2.3 Gate + GELU/SiLU family

Activation reference (READ THIS FIRST):

  • gate_geglu_* kernels = GELU (tanh-approx) — Paligemma / Gemma / Pi0 / Pi0.5 FFN.
  • silu_mul_split_* kernels = true SiLU (swish) — GROOT Qwen3 / BAGEL FFN.
  • fused_add_silu_* / silu_inplace_* = true SiLU.
# GELU-based (GEGLU)
gate_geglu                                 # split version (separate gate, up)
gate_geglu_merged                          # merged: single [N, 2H] input, split in half
gate_geglu_merged_fp16
gate_geglu_merged_fp8                      # quantized output
gate_geglu_merged_fp8_fp16                 # ★ workhorse for Paligemma encoder / decoder
gate_geglu_fp4_sfa_v2_fp16                 # NVFP4 variant (merged GEGLU → FP4 + SFA)
gate_geglu_mul_fp4_sfa_v2_fp16             # same + AWQ inv_s multiply
geglu_two_fp4_to_fp4                       # P1 split-GU combiner (two FP4 inputs → FP4)
geglu_two_mul_fp4_to_fp4                   # same + AWQ-Down inv_s multiply

# True SiLU (swish)
silu_mul_split_fp8_fp16                    # ★ Qwen3 (GROOT) / BAGEL path
silu_inplace_fp16                          # plain SiLU, no mul
fused_add_silu_fp16                        # residual + SiLU fused

# Plain GELU in-place
gelu_inplace / gelu_inplace_fp16

# Other gating
gate_mul_residual                          # gate × value + residual (no activation)
gate_res_fp16
geglu_fp8_static_fp16                      # DiT GELU-variant FFN fusion

GEGLU vs true SiLU: gate_geglu_* and geglu_two_* compute tanh-approx GELU (x/(1+exp(-1.5957·x·(1+0.044715·x²)))), matching Paligemma / Gemma / Pi0 / Pi0.5 FFN. GROOT Qwen3 (which actually needs SiLU) must use silu_mul_split_fp8_fp16 — the split path — not the merged GEGLU kernels.
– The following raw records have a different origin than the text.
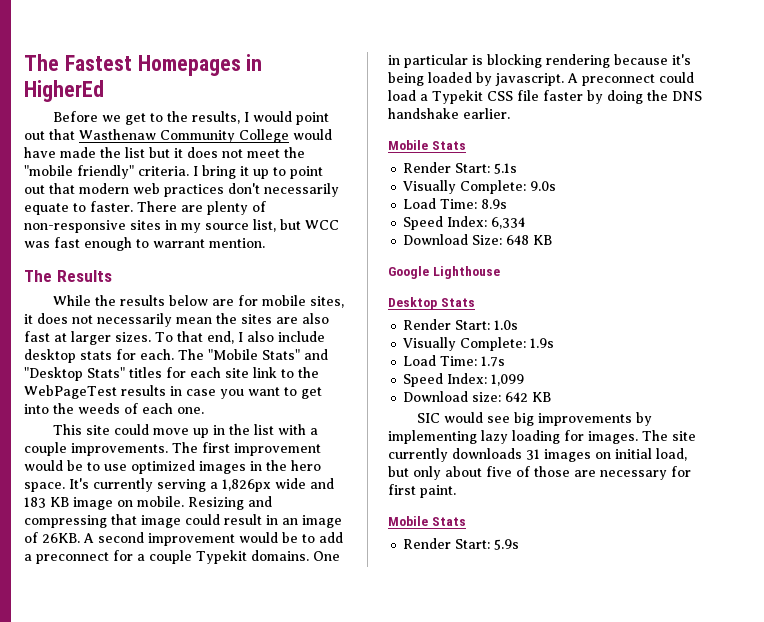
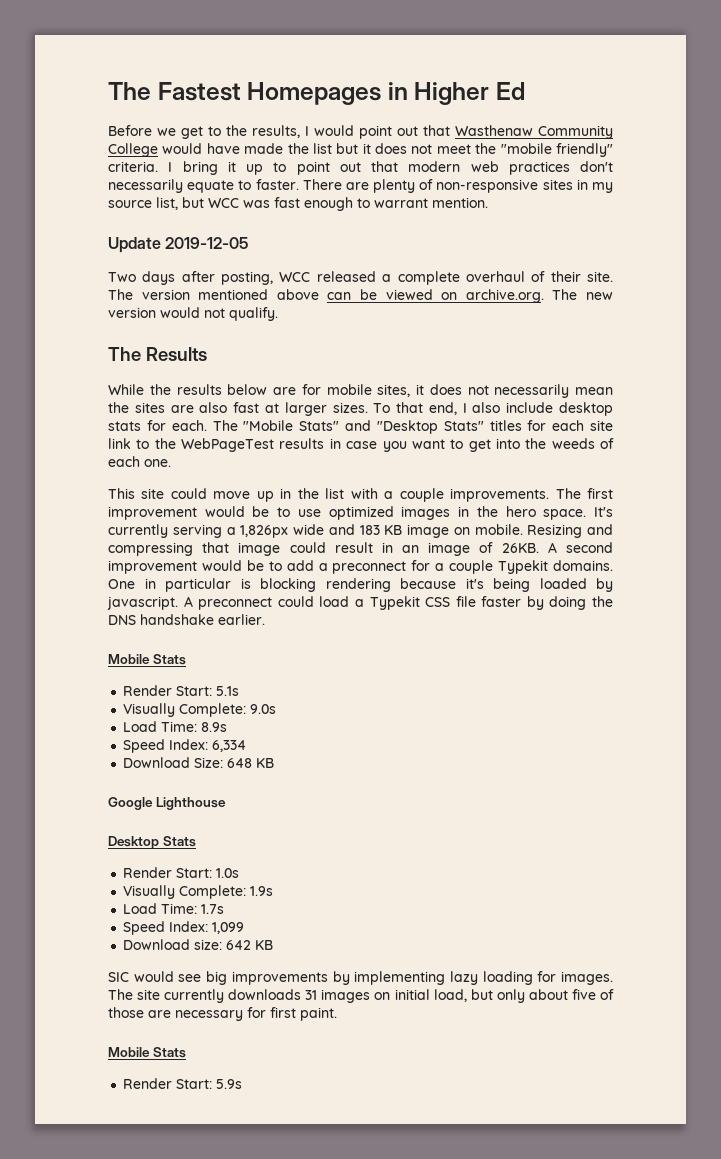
- The Fastest Homepages in HigherEd
+ The Fastest Homepages in Higher Ed
+ Update 2019-12-05
+ Two days after posting, WCC released a complete overhaul of their site. The version mentioned above can be viewed on archive.org. The new version would not qualify.

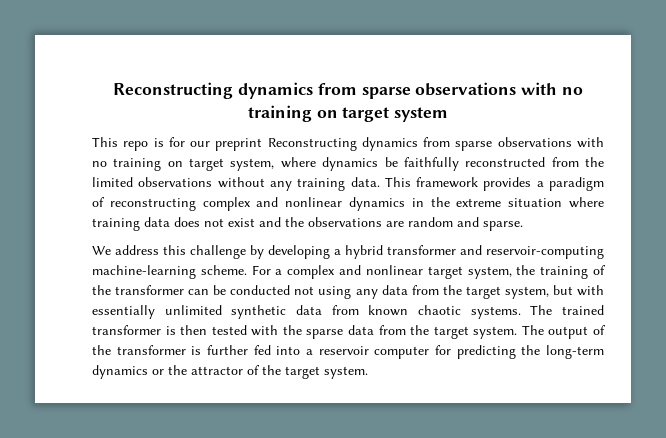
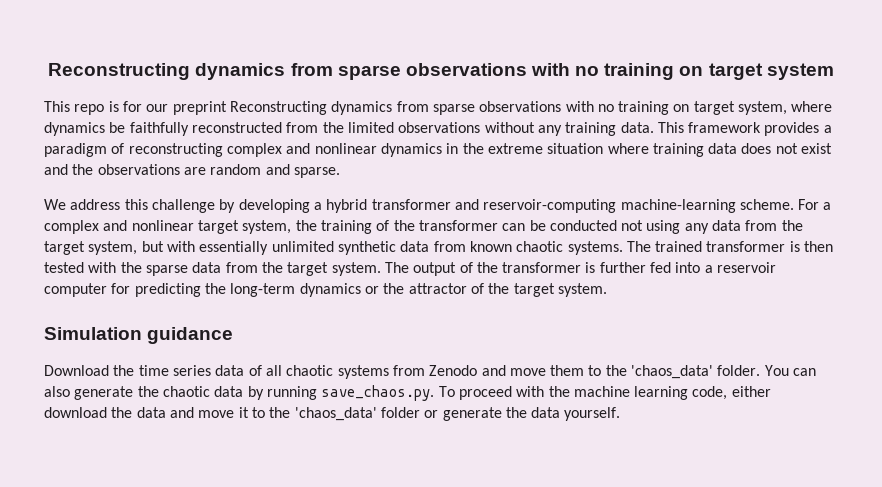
+ Simulation guidance
+ Download the time series data of all chaotic systems from Zenodo and move them to the 'chaos_data' folder. You can also generate the chaotic data by running save_chaos.py. To proceed with the machine learning code, either download the data and move it to the 'chaos_data' folder or generate the data yourself.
2.4 Attention family (5 backend variants)

kernel scenario protocol site
fmha_strided_full SigLIP 2D visual attention (standard Q×K matmul) siglip
fmha_strided_forward / fmha_forward legacy path
attention_qkv_fp16 standard GQA encoder / decoder encoder / decoder kernel="standard"
attention_qkv_fp16_padded padded variant
attention_qkv_fp16_state_masked Pi0 decoder where the first token is a state (masked) decoder kernel="state_masked"
attention_mha_fp16 full MHA (GROOT Qwen3 + DiT) kernel="mha"

New-model forwards do not call these directly — they go through the AttentionBackend protocol via attn.run(site=..., layer_idx=..., ...). See adding_new_model.md §2.1.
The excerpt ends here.